# need a cheap reloading press



## aquan8tor (Jul 22, 2007)

I'm trying to reload some .44mag cases that I have with rocksalt for getting rid of deer in the flowerbeds and mini-shot for general use, or protection.... I found a site with instructions and everything, I just want some people's advice on a cheap press. I don't know the names ofhand, but I've seen some that are between $50-70 that are just handheld; just for primers and bullets; you load the powder yourself with a mini-scoop. I know its a PITA, but I don't have much money to throw around. I just want to know if its worth it to get one of the mini ones, or just look for a used one or something. I don't mind spending a few hours in front of hte TV loading them, if its just a time thing.


----------



## sawinredneck (Jul 22, 2007)

http://www.leeprecision.com/cgi/cat...3021.1202=/html/catalog/cleeloader.html#force


----------



## ASD (Jul 22, 2007)

just buy some snake rounds for the "mini-shot for general use, or protection"

and as for the deer get a paint ball gun for about $25


----------



## aquan8tor (Jul 23, 2007)

ASD said:


> just buy some snake rounds for the "mini-shot for general use, or protection"
> 
> and as for the deer get a paint ball gun for about $25






For 2 packs of the shotshell speer cartridges (20 rounds), I can pay for the $25 loader.
Paintballs don't hurt enough, as far as I'm concerned. And, I'm not trying to put a bunch of paint all over my yard. Plus, the roar of a .44mag is so satisfying.


----------



## Shipper50 (Jul 28, 2007)

*Loading and TV*

I have one suggestion on your loading and watching TV. DONT.

I used to load and shoot competitively and had my loading area completely away from TV and radio. It only takes one distraction to forget whether you put in powder and if you dont then you have a squib load. I had one in about 35,000 to 40,000 rounds and it was in the beginning.

Just some friendly advice:greenchainsaw: 

Shipper


----------



## Mad Professor (Jul 28, 2007)

sawinredneck said:


> http://www.leeprecision.com/cgi/cat...3021.1202=/html/catalog/cleeloader.html#force



+1, good equipment on the cheap. Don't go with a handheld, you can get a decent benchmount setup for a few $ more.

I had deer in my vegtable garden and I nailed one with a fist sized rock (oh if I had my bow with me), should have seen it jump! Looked like one of those african gazelles. Stupid SOB came right back into the garden and I hit it a 2nd time with rock, she got the idea then and fled to the woods.


----------



## Brushwacker (Jul 28, 2007)

I bought a Lee single stage press at an auction and it is missing a piece between the handle and press. Mabe someone has one for parts. I would sell mine or mabe buy the part.


----------



## Engineeringnerd (Jul 28, 2007)

The Lee handloader could make sense if you only plan on loading 20 handgun rounds or so per sitting. Simple, portable, good-enough.
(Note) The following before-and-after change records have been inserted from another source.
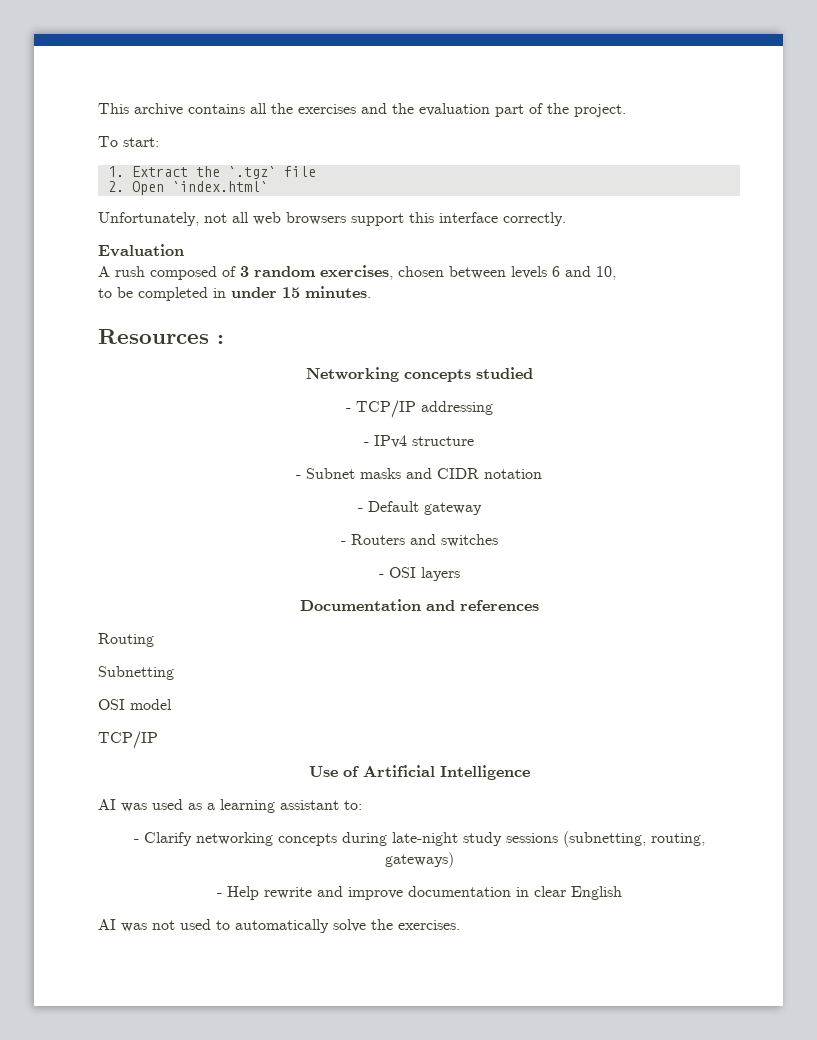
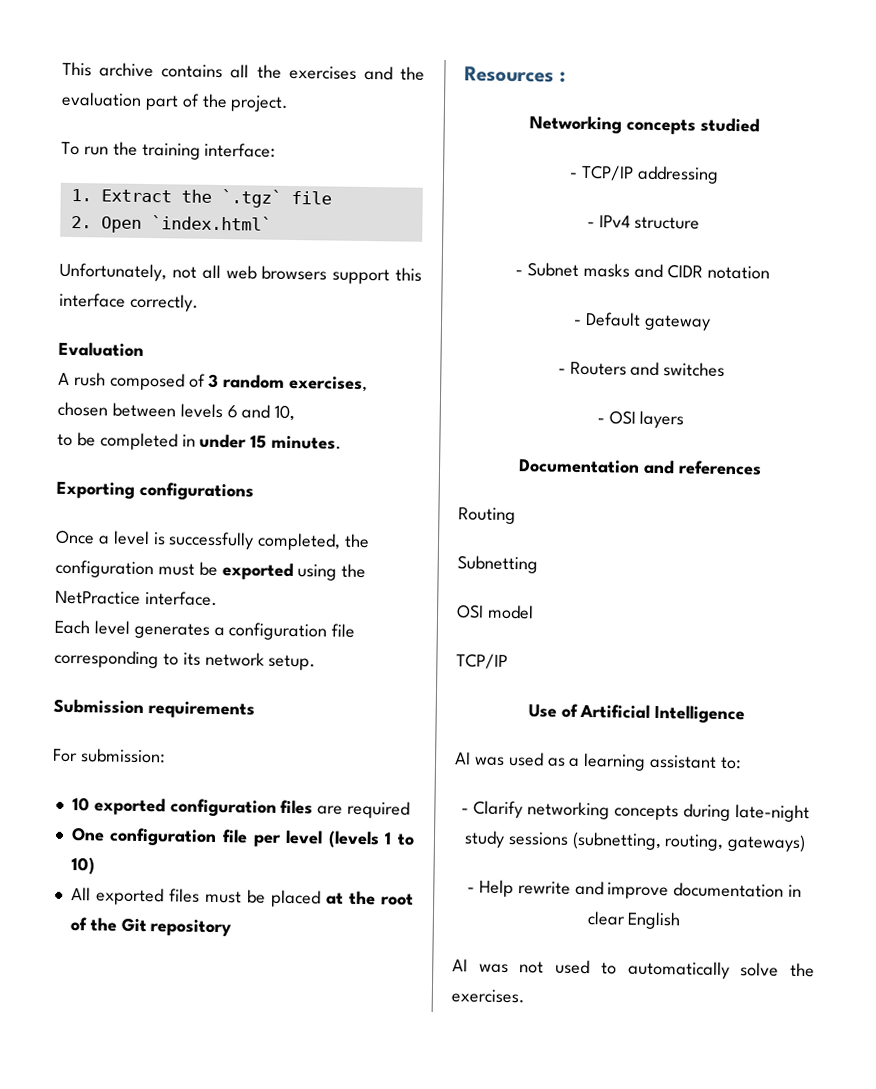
- To start:
+ To run the training interface:
+ Exporting configurations
+ Once a level is successfully completed, the configuration must be exported using the NetPractice interface.
+ Each level generates a configuration file corresponding to its network setup.
+ Submission requirements
+ For submission:
+ 10 exported configuration files are required
+ One configuration file per level (levels 1 to 10)
+ All exported files must be placed at the root of the Git repository

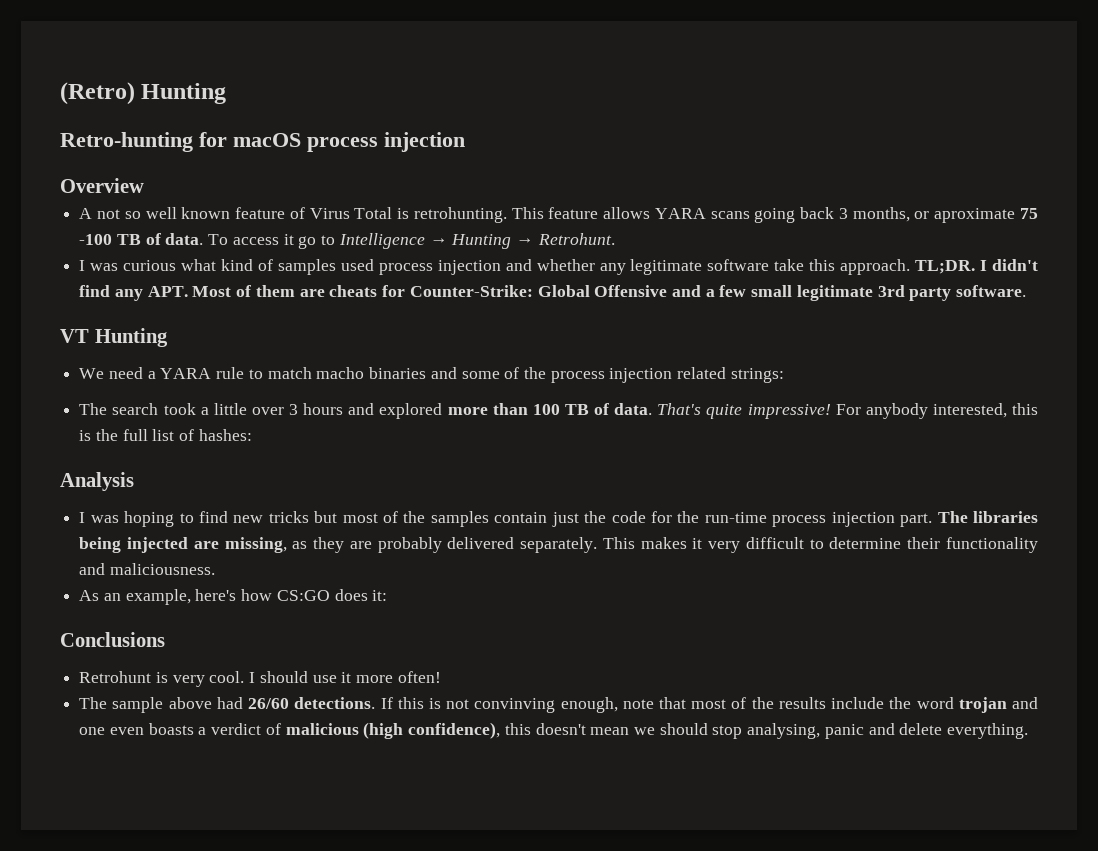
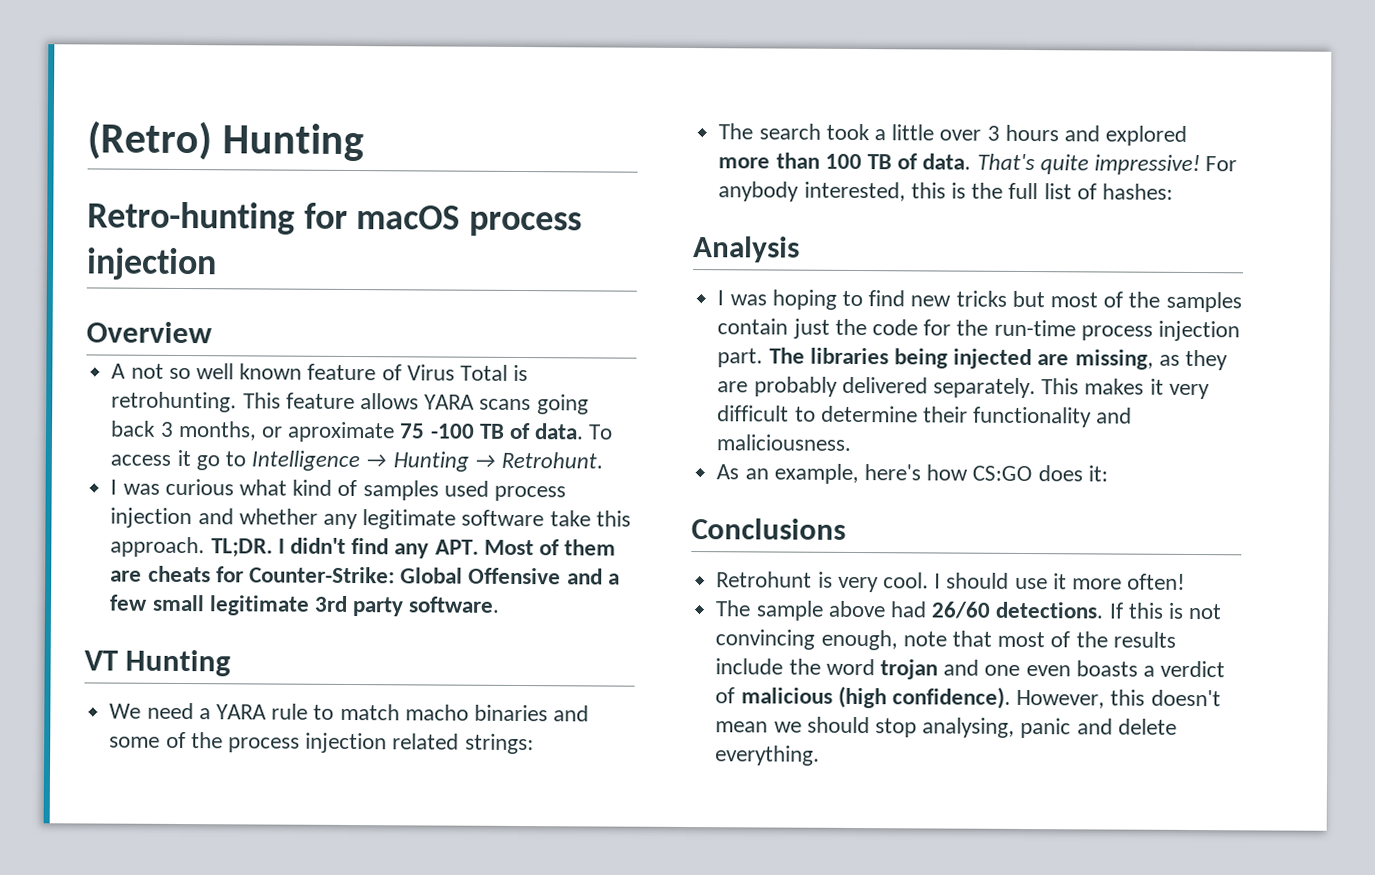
- If this is not convinving enough, note that most of the results include the word trojan and one even boasts a verdict of malicious (high confidence), this doesn't mean we should stop analysing, panic and delete everything.
+ If this is not convincing enough, note that most of the results include the word trojan and one even boasts a verdict of malicious (high confidence). However, this doesn't mean we should stop analysing, panic and delete everything.

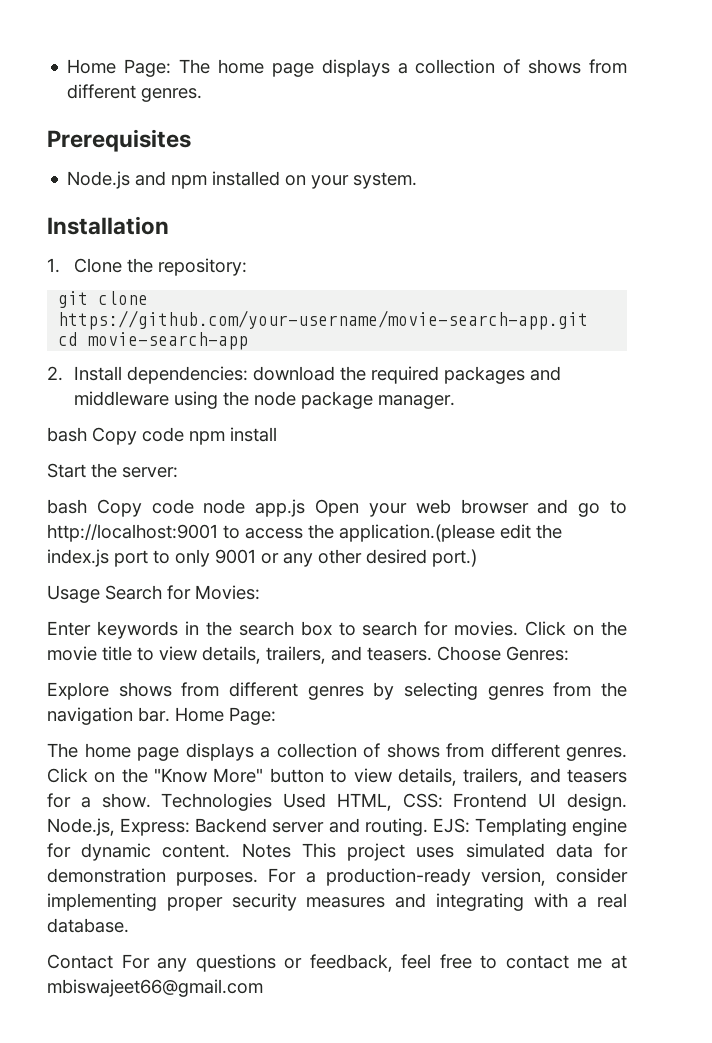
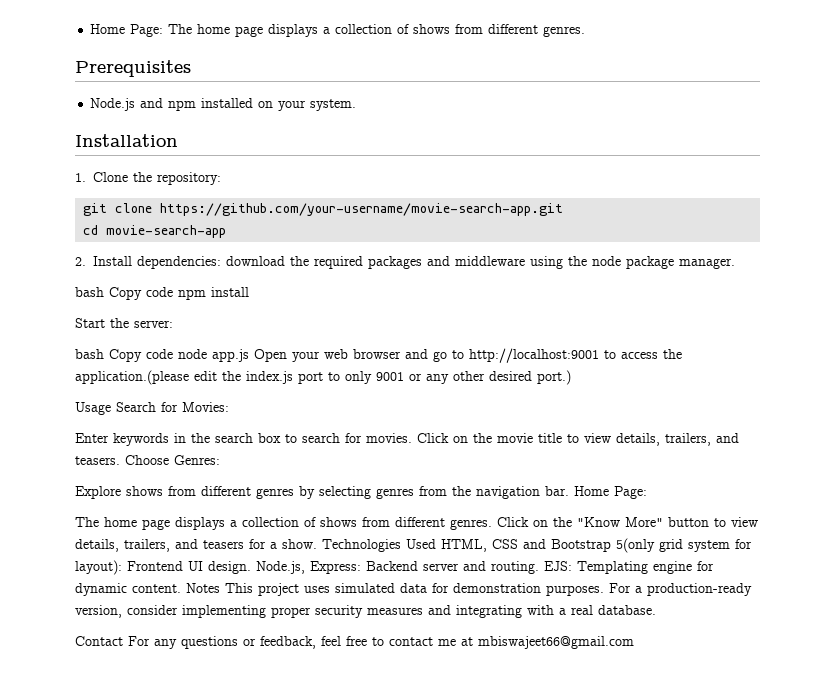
- Technologies Used HTML, CSS: Frontend UI design.
+ Technologies Used HTML, CSS and Bootstrap 5(only grid system for layout): Frontend UI design.

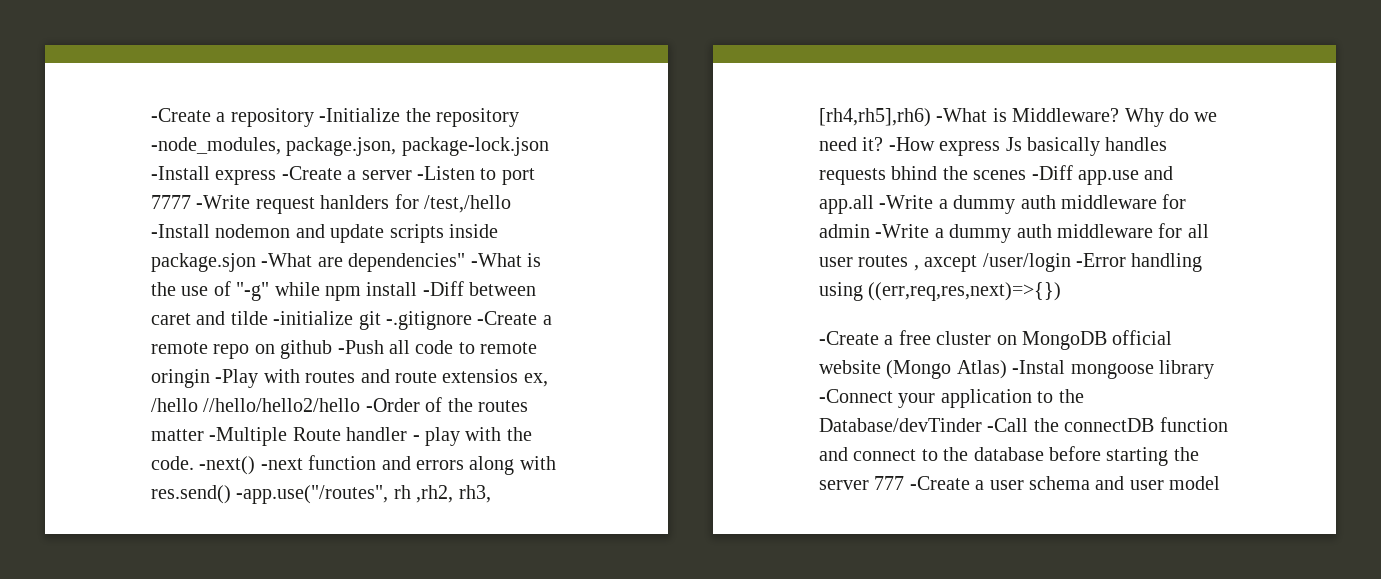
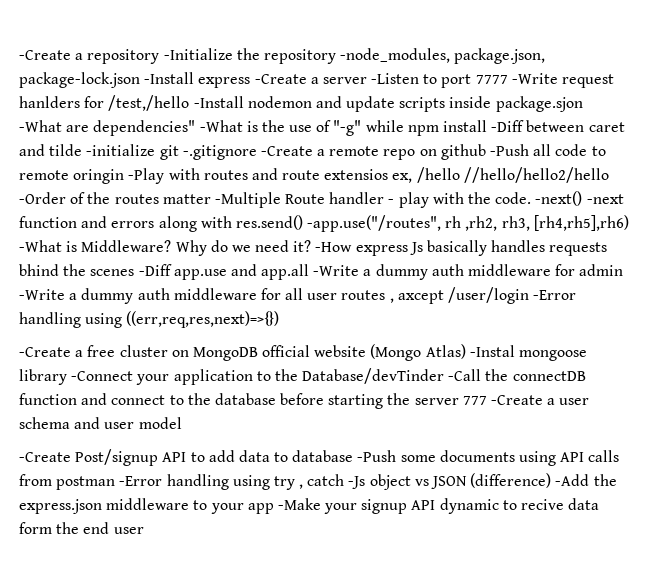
+ -Create Post/signup API to add data to database -Push some documents using API calls from postman -Error handling using try , catch -Js object vs JSON (difference) -Add the express.json middleware to your app -Make your signup API dynamic to recive data form the end user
In saw terms, I'd put this as a 14" hand bow saw.

If you want to do more than that, consider the turret press and an Autodisk powder measure. I have 10's of thousands of rounds through mine, but the auto-rotation mechanism broke years ago (I replaced the plastic cam several times, but it still doesn't work). I can get about 200 handgun rounds per hour. In saw terms I'd put this press as a good old Mac 610 in great condition at a yard sale for $50. It will cut a lot of wood, reliable, but totally unsexy and not very agile but much better than a new Poulan or WildThing at a box store (IMO).

If you want more production or want to compete, consider a Dillion 650 or better. In saw terms you're in a pro level Husky, Stihl, or Dolmar saw (you choose the brand you like). These are made for people who want to make 500-1000 rounds per hour and shoot bunches.


----------



## Cut4fun (Jul 29, 2007)

If you are going to load a max of 50 at a time the lee anniversary single stage set is like $75. Good beginner loader for learning and getting accurate loads from too.
Stay away from the lap handloader imo.


----------



## okietreedude1 (Jul 29, 2007)

as for the response paintballs dont hurt enough, put them in the freezer first and shoot them frozen. It might as well be a rock and they wont explode leaving paint all over the place.


----------



## sawinredneck (Jul 29, 2007)

Cut4fun said:


> If you are going to load a max of 50 at a time the lee anniversary single stage set is like $75. Good beginner loader for learning and getting accurate loads from too.
> Stay away from the lap handloader imo.



He stated "On the C H E A P". thats as cheap as it gets.
I agree a single stage is better.


----------



## Cut4fun (Jul 29, 2007)

This one was $75. http://www.leeprecision.com/cgi/catalog/browse.cgi?1185083021.1202=/html/catalog/anivers.html
Check ebay and might find them new cheaper. Good luck.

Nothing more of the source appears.